— DATA SECTION —

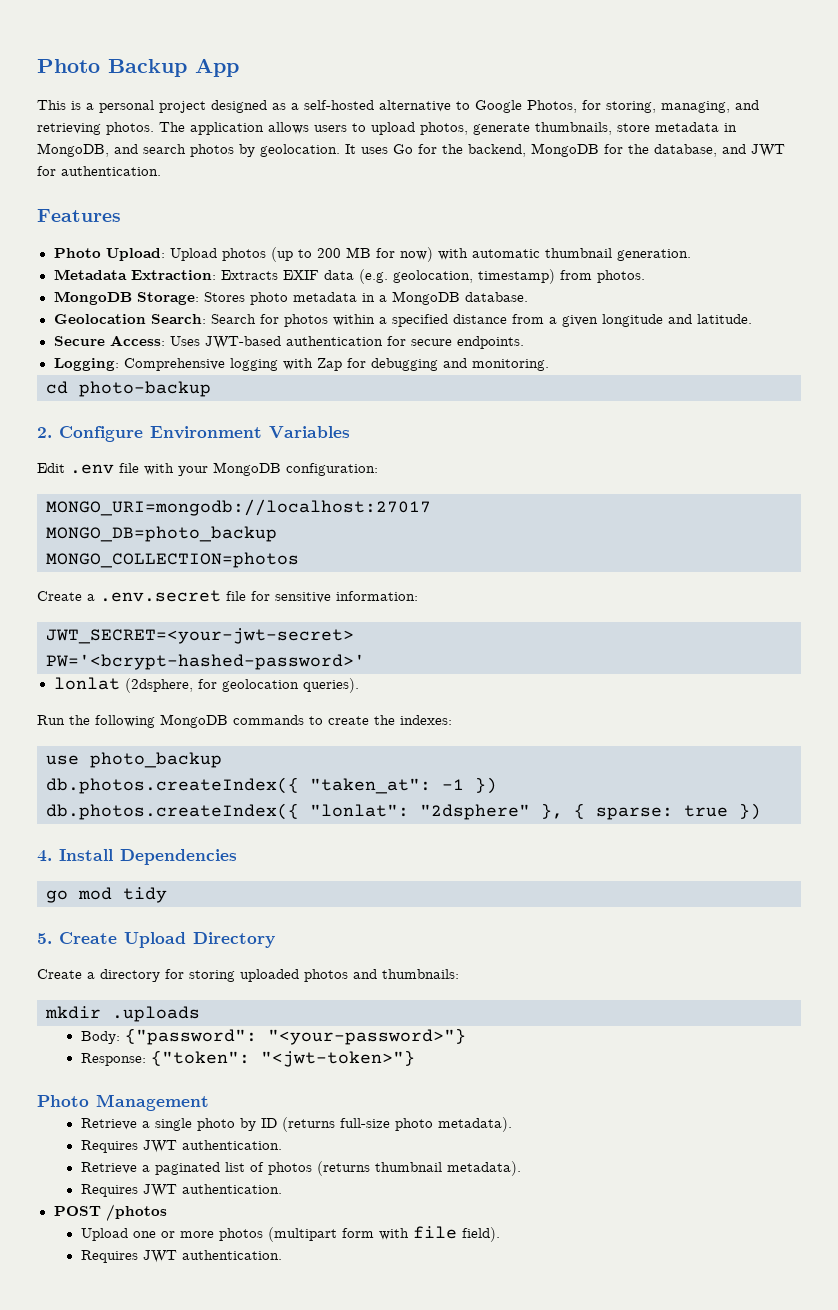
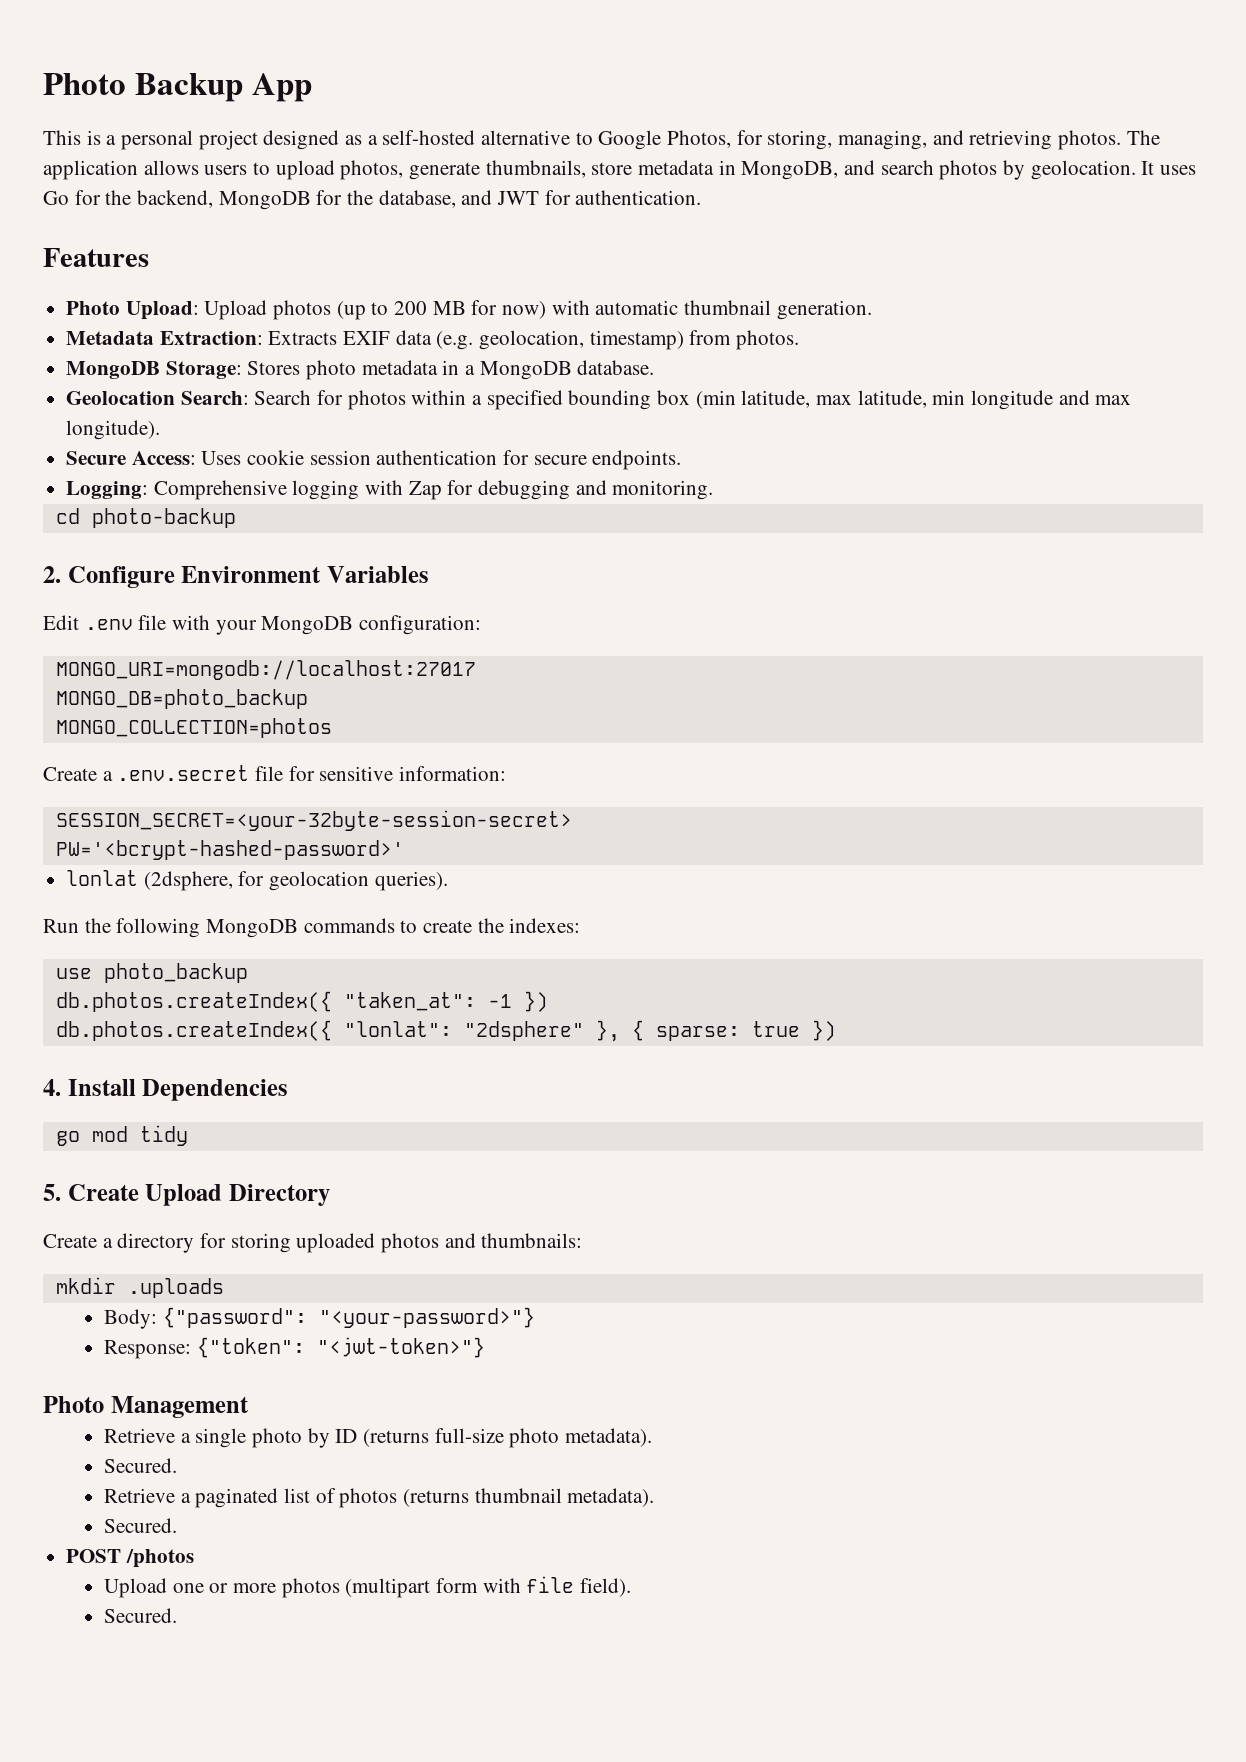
- Geolocation Search: Search for photos within a specified distance from a given longitude and latitude.
+ Geolocation Search: Search for photos within a specified bounding box (min latitude, max latitude, min longitude and max longitude).
- Secure Access: Uses JWT-based authentication for secure endpoints.
+ Secure Access: Uses cookie session authentication for secure endpoints.
- JWT_SECRET=<your-jwt-secret>
+ SESSION_SECRET=<your-32byte-session-secret>
  Retrieve a single photo by ID (returns full-size photo metadata).
- Requires JWT authentication.
+ Secured.
  Retrieve a paginated list of photos (returns thumbnail metadata).
- Requires JWT authentication.
+ Secured.
  Upload one or more photos (multipart form with file field).
- Requires JWT authentication.
+ Secured.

— TASK STATEMENT —
Give back exactly the lines of the listing above that run from the line with "Retrieve a single" to the line with "Upload one or", inclusive.

— RESULT —
  Retrieve a single photo by ID (returns full-size photo metadata).
- Requires JWT authentication.
+ Secured.
  Retrieve a paginated list of photos (returns thumbnail metadata).
- Requires JWT authentication.
+ Secured.
  Upload one or more photos (multipart form with file field).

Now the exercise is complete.